Consider the function $f(x)=x$ where $-\pi < x < \pi$ and extend it periodically to a function defined on $\mathbb{R}$.
The Fourier series of $f$ is $$ 2\sum_{n=1}^{\infty} \frac{(-1)^{n+1}}{n} \sin(nx).$$
We are asked to differentiate [the partial sums of] both sides to find an expression for $$ \sum_{n=1}^{\infty} {(-1)^{n+1}} \cos(nx).$$
This however feels very counterintuitive, as this series doesn't converge (especially when putting $x=(2k+1)\pi$ we obtain a result that is clearly wrong.)

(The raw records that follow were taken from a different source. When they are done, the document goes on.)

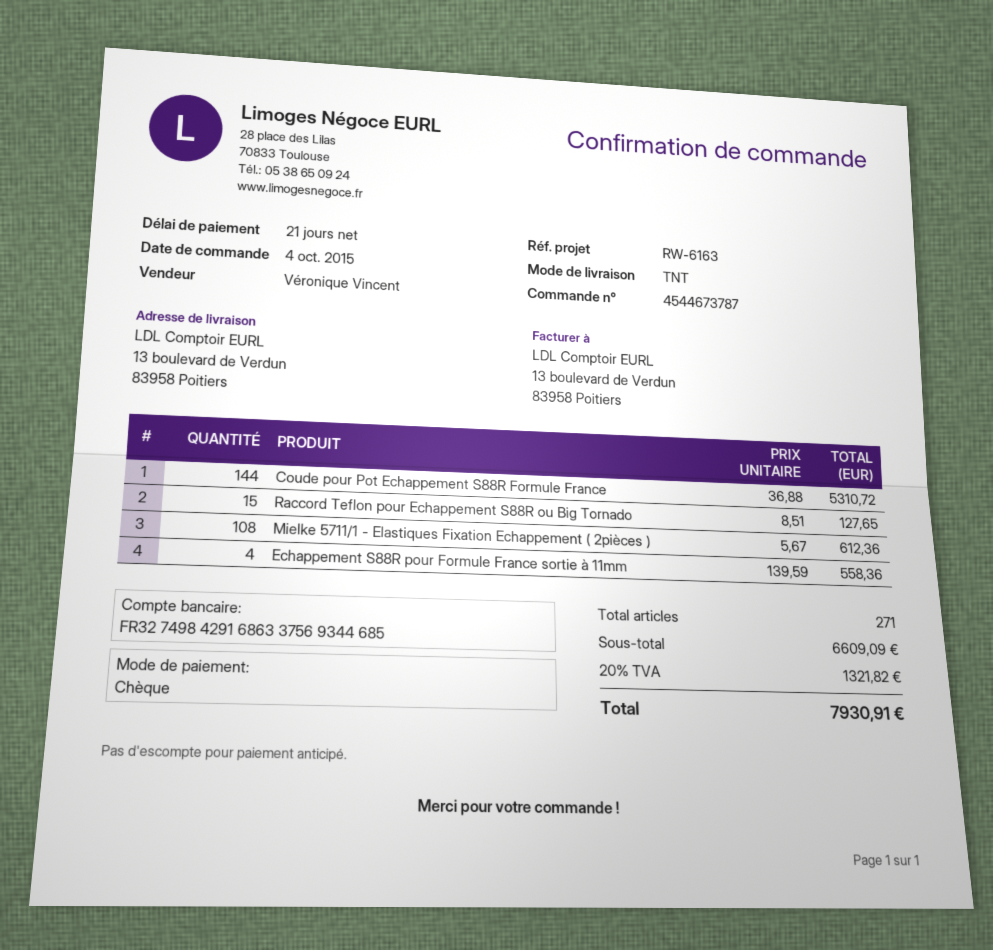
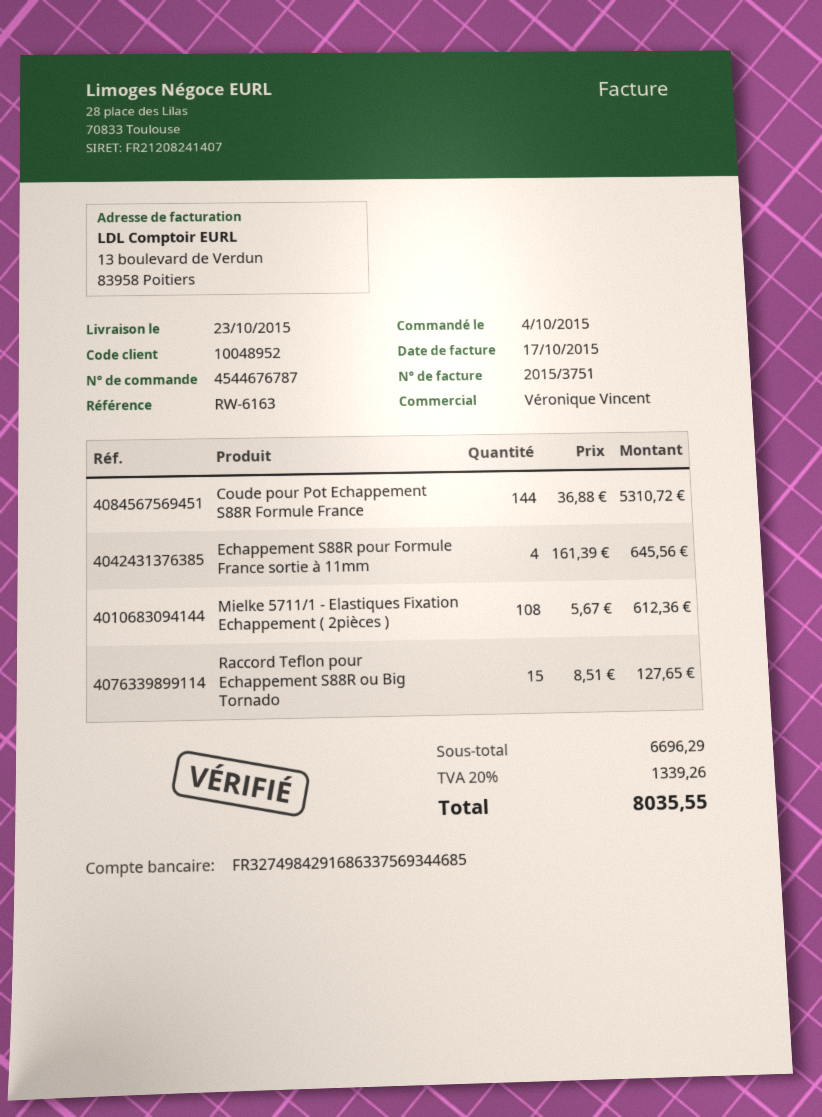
order number: 4544673787 -> 4544676787
Echappement S88R pour Formule France sortie à 11mm: 4 x 139.59 = 558.36 -> 4 x 161.39 = 645.56
subtotal: 6609.09 -> 6696.29
tax: 20% = 1321.82 -> 20% = 1339.26
total: 7930.91 -> 8035.55

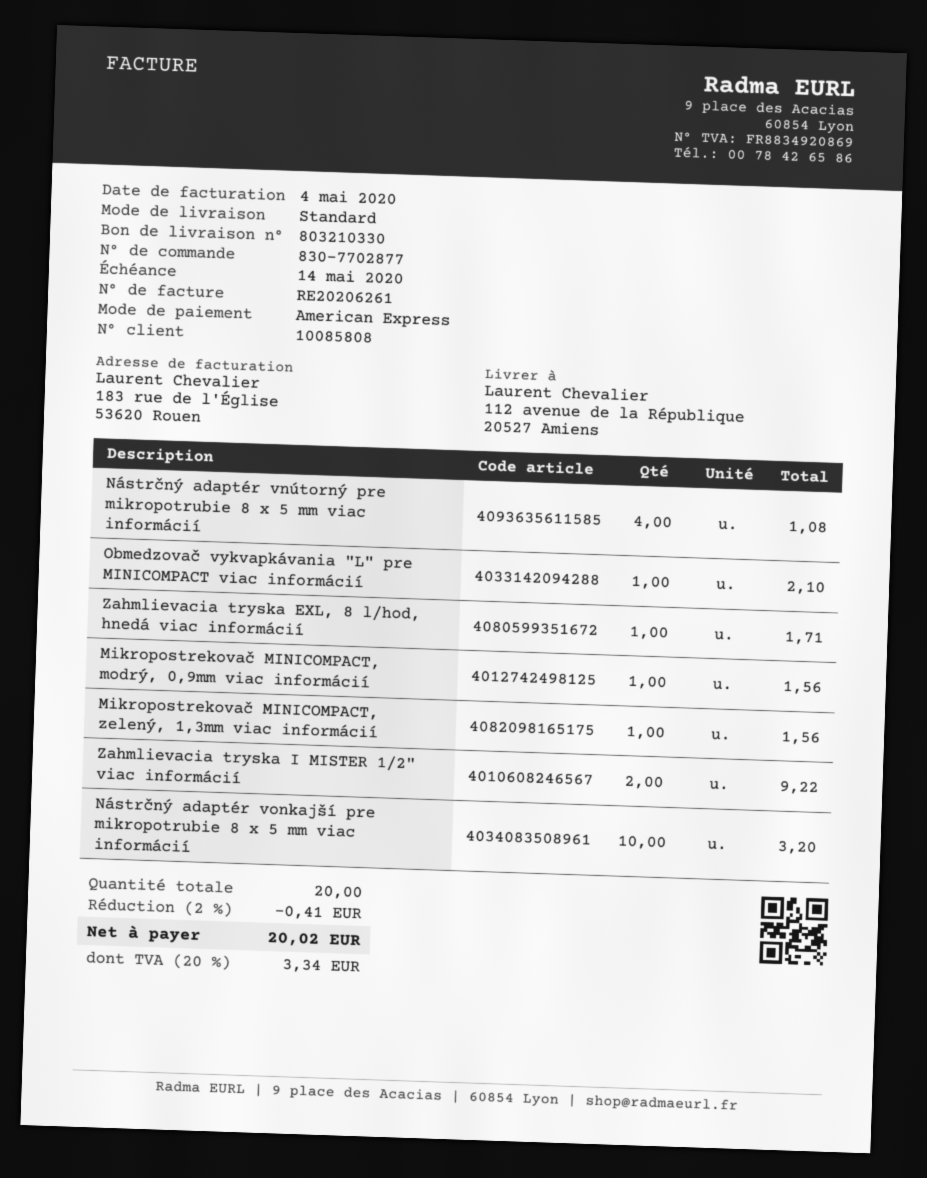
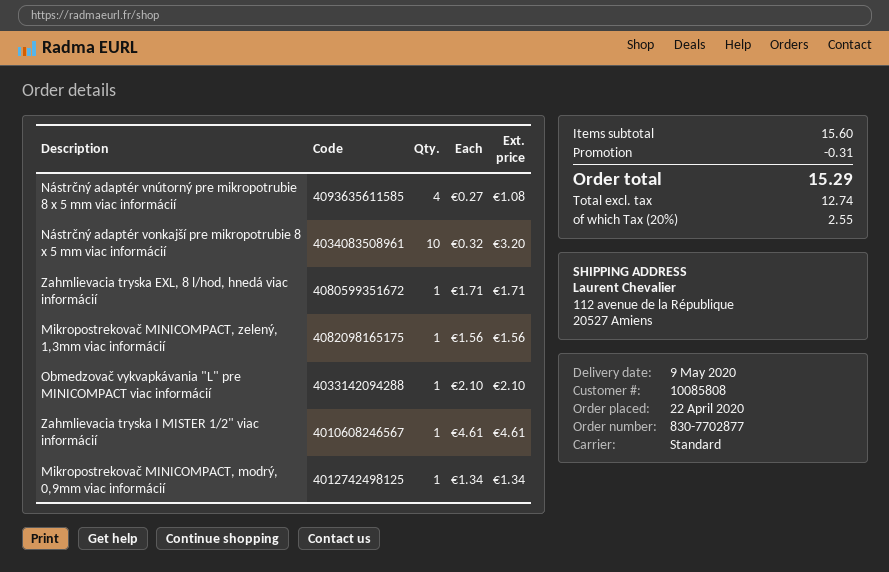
Mikropostrekovač MINICOMPACT, modrý, 0,9mm viac informácií: 1 for 1.56 -> 1 for 1.34
Zahmlievacia tryska I MISTER 1/2" viac informácií: 2 for 9.22 -> 1 for 4.61
discount: 0.41 -> 0.31
tax: 20% = 3.34 -> 20% = 2.55
total: 20.02 -> 15.29

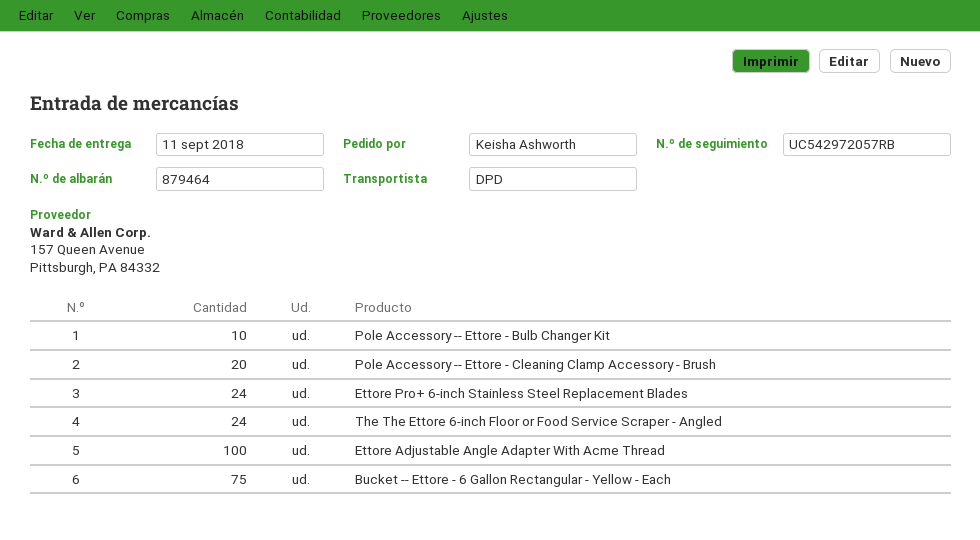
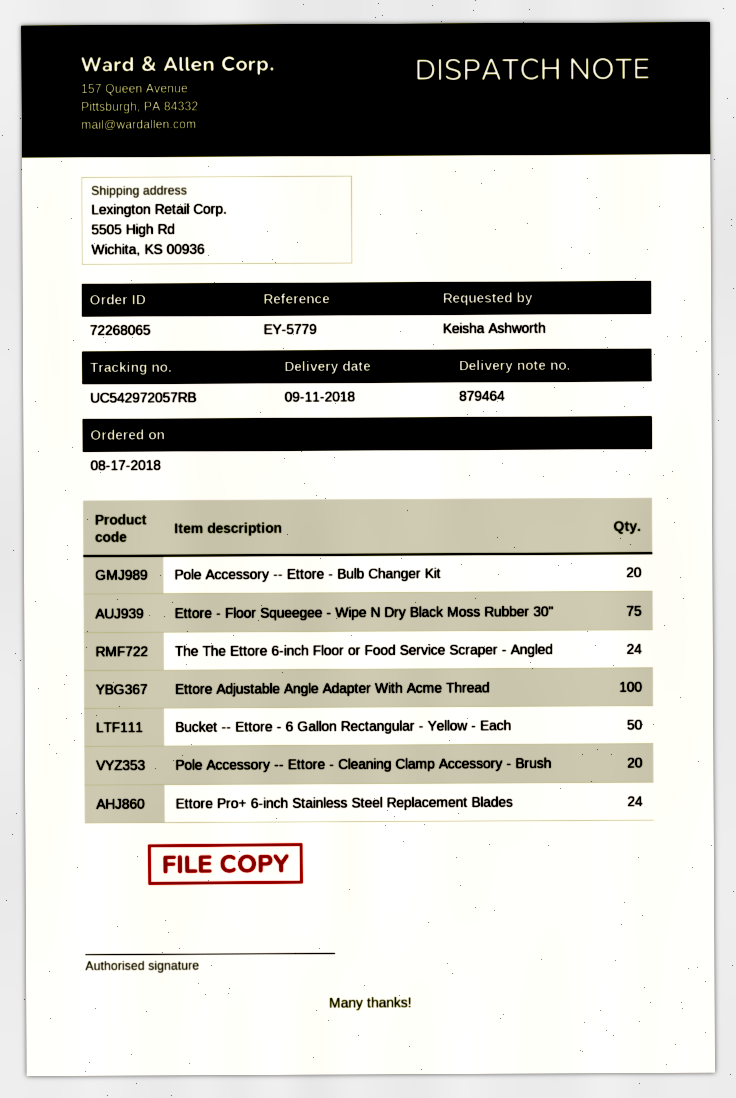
Pole Accessory -- Ettore - Bulb Changer Kit: 10 -> 20
Bucket -- Ettore - 6 Gallon Rectangular - Yellow - Each: 75 -> 50
Ettore - Floor Squeegee - Wipe N Dry Black Moss Rubber 30": none -> 75

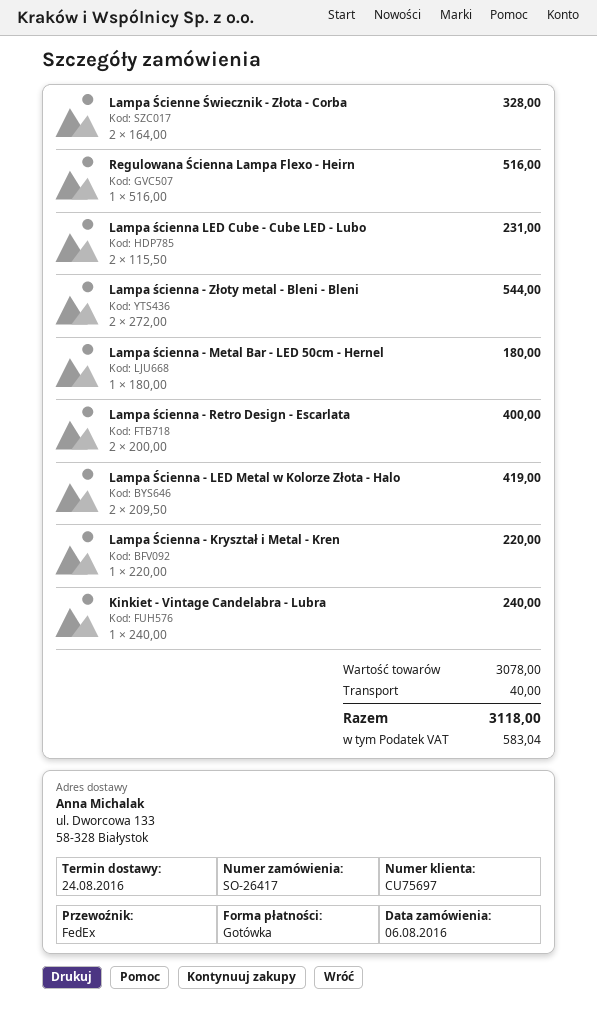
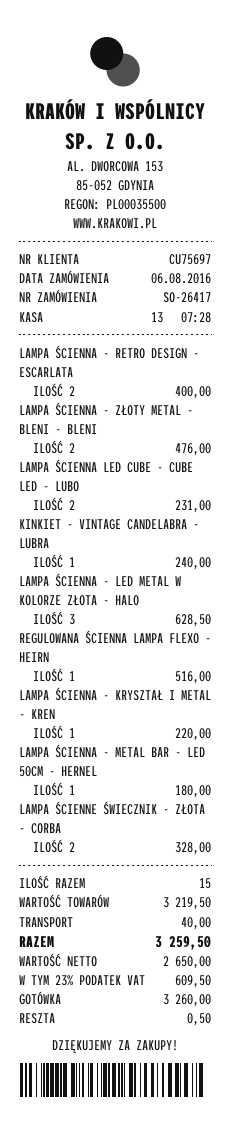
Lampa ścienna - Złoty metal - Bleni - Bleni: 2 for 544.00 -> 2 for 476.00
Lampa Ścienna - LED Metal w Kolorze Złota - Halo: 2 for 419.00 -> 3 for 628.50
subtotal: 3078.00 -> 3219.50
tax: 583.04 -> 609.50
total: 3118.00 -> 3259.50

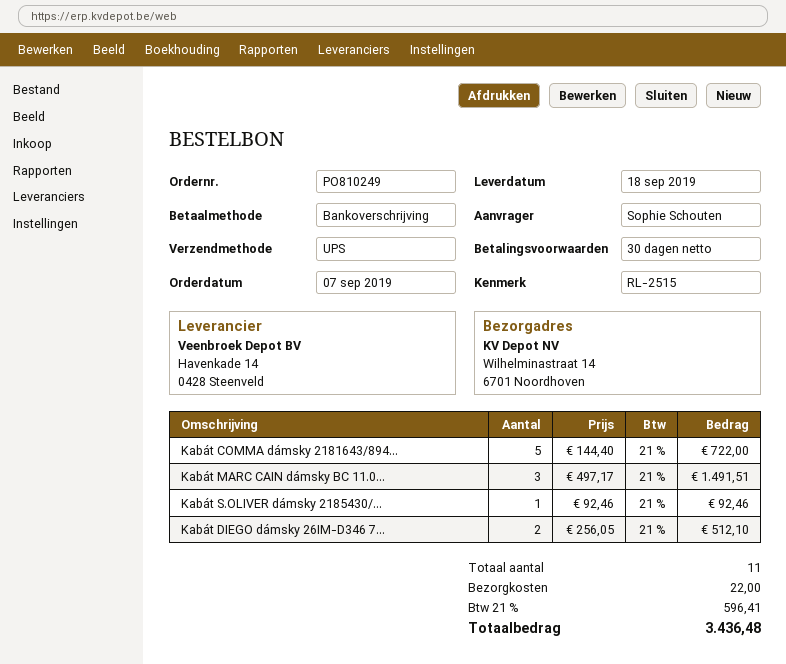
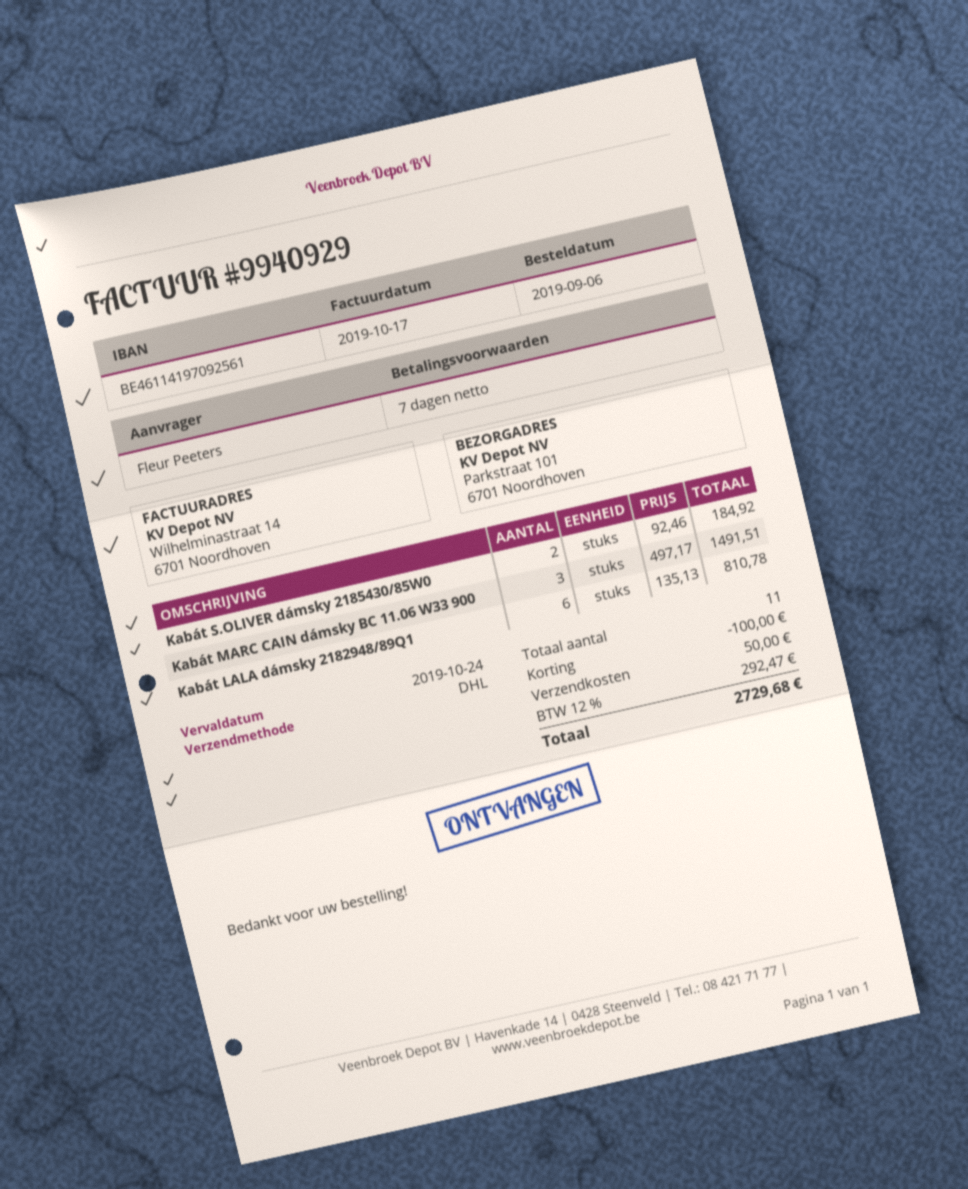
order date: 2019-09-07 -> 2019-09-06
payment terms: 30 days -> 7 days
ordered by: Sophie Schouten -> Fleur Peeters
shipping method: UPS -> DHL
ship to: Wilhelminastraat 14, 6701 Noordhoven -> Parkstraat 101, 6701 Noordhoven
Kabát COMMA dámsky 2181643/894...: 5 x 144.40 = 722.00 -> none
Kabát S.OLIVER dámsky 2185430/...: 1 x 92.46 = 92.46 -> 2 x 92.46 = 184.92
Kabát DIEGO dámsky 26IM-D346 7...: 2 x 256.05 = 512.10 -> none
Kabát LALA dámsky 2182948/89Q1: none -> 6 x 135.13 = 810.78
discount: none -> 100.00
shipping: 22.00 -> 50.00
tax: 21% = 596.41 -> 12% = 292.47
total: 3436.48 -> 2729.68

How should we approach this?
The periodic extension of $f(x)$ has discontinuities, thus, its Fourier Series converges $\textbf{pointwise}$. When a function series converges pointwise to $S(x)$, there's no guarantee that the series of the derivatives converges to $S'(x)$. You can guarantee the convergence of the series of derivatives if your original series converges $\textbf{uniformly}$.
For Fourier Series, the differentiation theorem holds true when the periodic extension of $f(x)$ is continuous in $(-\infty ; +\infty)$, and $f'(x)$ and $f''(x)$ are piecewise continuous.
So, for the excercise you were given, it's true what you've found about the divergence of the last series.